In both brewing and extraction, the art comes in the subjective experience of the craftsman and his or her ability to curate the infinite possibilities inherent in each process. However, both are a science in their requirement of establishing production methodologies that guarantee a consistent, reliable product experience every time to win customer loyalty (and regulatory compliance). In the same way hops determine recipes for beer flavors, the cannabis plant determines extraction recipes, especially considering the role that terpenoids play in the quality, flavor and effects of the end product.
The development of new and appealing cannabis products is beginning to mimic the vast variety of craft beers now found all over the world. In the same way beer connoisseurs seek out the perfect stout, lager or IPA, discriminating cannabis consumers now search for that gem of a single-origin, specialty-strain vaporizer oil or irresistible dab extract.
“I see an exciting new day for quality-focused, craft extraction that tells a story, not only of where the cannabis plant might have been grown and how, but also the care that was taken in the processing of that strain into smokable or edible oil,” says John Lynch, Founder of TradeCraft. “Imagine the impact in the marketplace when product-makers figure out how to do seasonal one-offs where engaged connoisseurs are willing to pay a premium for the art behind limited releases.”
In either process, you’re essentially creating art with science. Each process works with different strains. Each is concerned with chemical and flavor profiles. Each has its own challenges. In both worlds, quality depends upon consistency. You’re creating art, but you need to replicate that art over and over – which can only occur with strict control of the process. Brewmasters seek control of things like yeast quantity and health, oxygen input, wort nutritional status and temperature, among other things. In their pursuit, extraction technicians seek to control temperature, pressure and flow rate–as well as all the ways these variables interact with each other. What enables this control in both efforts is the equipment used to achieve results.
“A modern brewhouse is very much like a scientific laboratory,” Ligare says. “Brewers treat their setup with the same care and attention a scientist gives to their lab equipment, and are equally concerned with precision, cleanliness and the purity of the result. With each new beer, they want to develop a process that can be controlled and replicated.”
The key to creating a precise process is to use instrument-grade extraction machinery that performs to specifications – and allows you to repeat the process again and again. The value of using high-quality instrumentation to manage and monitor either the brewing or extraction process cannot be overstated. Although it seems counterintuitive, this is where the “craft” comes into play for both brewing and cannabis extraction. Precise instrumentation is what allows the brewer or extraction “artist” to manipulate and monitor the conditions required to meet recipe standards. Along with the quality of the ingredients (hops, cannabis, hemp, etc.), the quality of the equipment utilized to create the product is one critical element impacting the end result. “Imagine the impact in the marketplace when product-makers figure out how to do seasonal one-offs where engaged connoisseurs are willing to pay a premium for the art behind limited releases.”

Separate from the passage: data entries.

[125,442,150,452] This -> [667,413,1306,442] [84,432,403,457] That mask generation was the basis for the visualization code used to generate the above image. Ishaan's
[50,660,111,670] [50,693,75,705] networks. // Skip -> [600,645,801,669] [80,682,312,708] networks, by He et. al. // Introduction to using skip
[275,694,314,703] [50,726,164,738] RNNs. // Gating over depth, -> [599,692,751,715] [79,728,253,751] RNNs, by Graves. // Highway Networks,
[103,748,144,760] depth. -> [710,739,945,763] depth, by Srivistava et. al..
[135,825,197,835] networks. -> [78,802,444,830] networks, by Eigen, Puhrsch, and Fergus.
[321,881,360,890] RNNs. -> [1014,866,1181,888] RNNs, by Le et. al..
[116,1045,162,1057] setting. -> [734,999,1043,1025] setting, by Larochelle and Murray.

In cannabis extraction, a second crucial decision is determining which solvent is the best solution for the recipe you’re using and the end result you’re hoping to achieve. This decision is a part of the “craft” of extraction, and determined according to a combination of criteria. There’s no question that each solvent has a business case it serves best, and there is ongoingdebate about which approach is best. But overwhelmingly, the solvent that best serves the most business needs is CO2 due to its inherent versatility and ability to have its density tuned to target specific compounds.

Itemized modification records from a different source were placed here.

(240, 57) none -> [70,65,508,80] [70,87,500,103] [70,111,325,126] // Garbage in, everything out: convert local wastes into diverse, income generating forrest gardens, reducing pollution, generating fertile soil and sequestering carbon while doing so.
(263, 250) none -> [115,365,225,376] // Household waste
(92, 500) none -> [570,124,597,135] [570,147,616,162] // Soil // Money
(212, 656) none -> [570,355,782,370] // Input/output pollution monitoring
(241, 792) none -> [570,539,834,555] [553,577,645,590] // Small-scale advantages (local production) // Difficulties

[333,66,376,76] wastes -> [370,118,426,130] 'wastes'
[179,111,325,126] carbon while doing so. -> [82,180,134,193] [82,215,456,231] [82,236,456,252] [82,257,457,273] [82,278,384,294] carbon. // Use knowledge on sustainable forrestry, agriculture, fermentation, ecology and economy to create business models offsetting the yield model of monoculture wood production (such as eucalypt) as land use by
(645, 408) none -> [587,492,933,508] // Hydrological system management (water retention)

“Control is what makes or breaks any craft product,” says Karen Devereux, Vice President of Northeast Kingdom Hemp. “We’re based in Vermont and love how Vermont is known for its quality craft beer, cheese and maple syrup. We wanted to bring that craft approach to hemp extraction, and everyone knows that any craft endeavor is focused on the details and getting them right again and again. You can’t do that without controlling every aspect of the process.”
Greater control of the process can also open up worlds of discovery. The inherent “tunability” of CO₂ enables the extraction technician to target specific compounds, enhancing the potential for experimentation and even whimsy. This can lead to entirely new products much in the way a brewer can control his process to create new, interesting beers.
American portrait photographer Richard Avedon famously declared that art is “about control,” describing the artistic process as “the encounter between control and the uncontrollable.” The same can be said for beer making and cannabis extraction. The more precisely you can control variables, the more options you’ll have for yourself and your customers. The more choices you’ll have with regard to different recipes and products. And the more loyalty you’ll ultimately generate among fans of your products.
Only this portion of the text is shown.